Malaria is a potentially fatal disease that is spread exclusively through the bite of the female Anopheles mosquito. It is caused by a parasite called Plasmodium, which multiply in the liver and then affect red blood cells.
There are essentially four types of plasmodium parasites.
- Plasmodium Falciparum,
- Plasmodium Vivax,
- Plasmodium Malariae,
- Plasmodium Ovale.
Malaria is prevalent throughout tropical and sub tropical regions, and outbreaks of various intensities and length are common in many countries throughout these regions, so the ‘danger zones’ can often wax and wane.

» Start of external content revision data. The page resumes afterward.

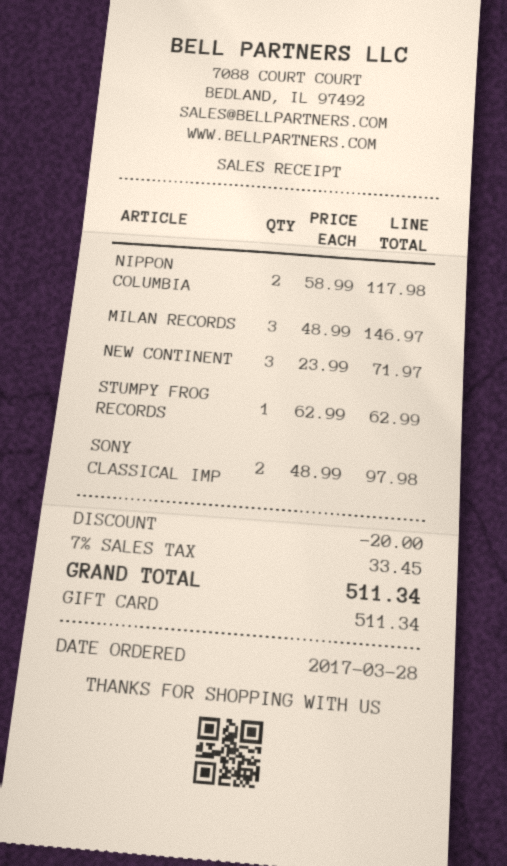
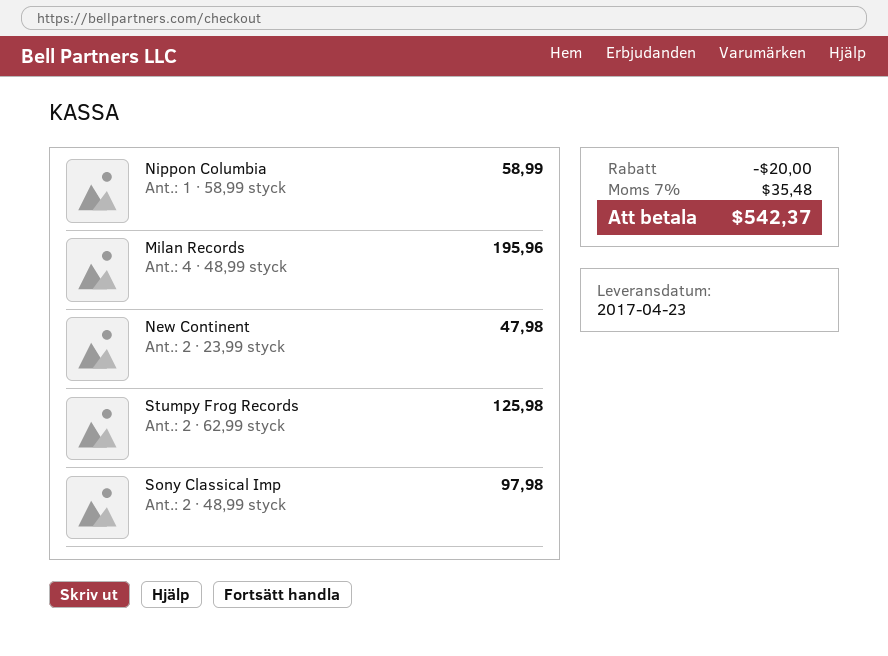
NIPPON COLUMBIA: 2 x 58.99 = 117.98 -> 1 x 58.99 = 58.99
MILAN RECORDS: 3 x 48.99 = 146.97 -> 4 x 48.99 = 195.96
NEW CONTINENT: 3 x 23.99 = 71.97 -> 2 x 23.99 = 47.98
STUMPY FROG RECORDS: 1 x 62.99 = 62.99 -> 2 x 62.99 = 125.98
tax: 7% = 33.45 -> 7% = 35.48
total: 511.34 -> 542.37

Symptoms of Malaria include sever flu like symptoms such as shivering, coldness, a dull muscular ache, mild to severe fever, rash, headaches, diarrhoea and vomiting. They can occur anytime, most often up to fifteen days after the actual bite but can in some people take up to 4 weeks.

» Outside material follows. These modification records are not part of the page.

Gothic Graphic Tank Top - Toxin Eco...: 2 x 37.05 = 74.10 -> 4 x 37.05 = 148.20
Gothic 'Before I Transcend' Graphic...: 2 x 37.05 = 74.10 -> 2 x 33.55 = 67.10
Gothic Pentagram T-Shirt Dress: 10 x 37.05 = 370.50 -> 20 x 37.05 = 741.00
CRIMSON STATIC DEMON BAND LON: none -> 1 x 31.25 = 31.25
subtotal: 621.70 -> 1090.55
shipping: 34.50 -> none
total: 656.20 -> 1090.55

The big danger of these initial symptoms is that they can be very difficult to actually recognise as Malaria, and if not treated promptly it does have the potential to cause serious long term damage to the liver or even be fatal. Diagnosis can only be made by health professionals taking a blood sample so it is important that you get yourself to adequate medical facilities as soon as possible if you suspect you have contracted Malaria.
What to do?
There are basically only two ways you can combat Malaria, by mosquito avoidance measures and anti malarial prophylaxis.

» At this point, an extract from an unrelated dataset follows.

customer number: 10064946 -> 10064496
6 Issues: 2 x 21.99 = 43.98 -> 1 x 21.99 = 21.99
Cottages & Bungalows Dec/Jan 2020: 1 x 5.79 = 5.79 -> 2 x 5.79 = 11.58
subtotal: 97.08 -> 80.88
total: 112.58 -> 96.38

It is important that you check up to date information with your travel clinic, the World Health Organisation or the CDC before you travel, and get up to date and accurate information specific to the region you are travelling to, as different medications will be effective, or non effective, in different regions, and will also be prescribed based on your own specific medical history. Not all anti malarial medication suits everyone, and which one you decide to take should be discussed with the practice nurse or physician in specialist clinics.
If you do contract Malaria, then hospitalisation is necessary. The only treatment is the same prophylaxis used to prevent Malaria, but if you have taken preventative prophylaxis and contracted Malaria anyway (they are not 100% effective), then a different one, or even a combination, will be used to treat you. If medical help is sought quickly enough then full recovery is possible.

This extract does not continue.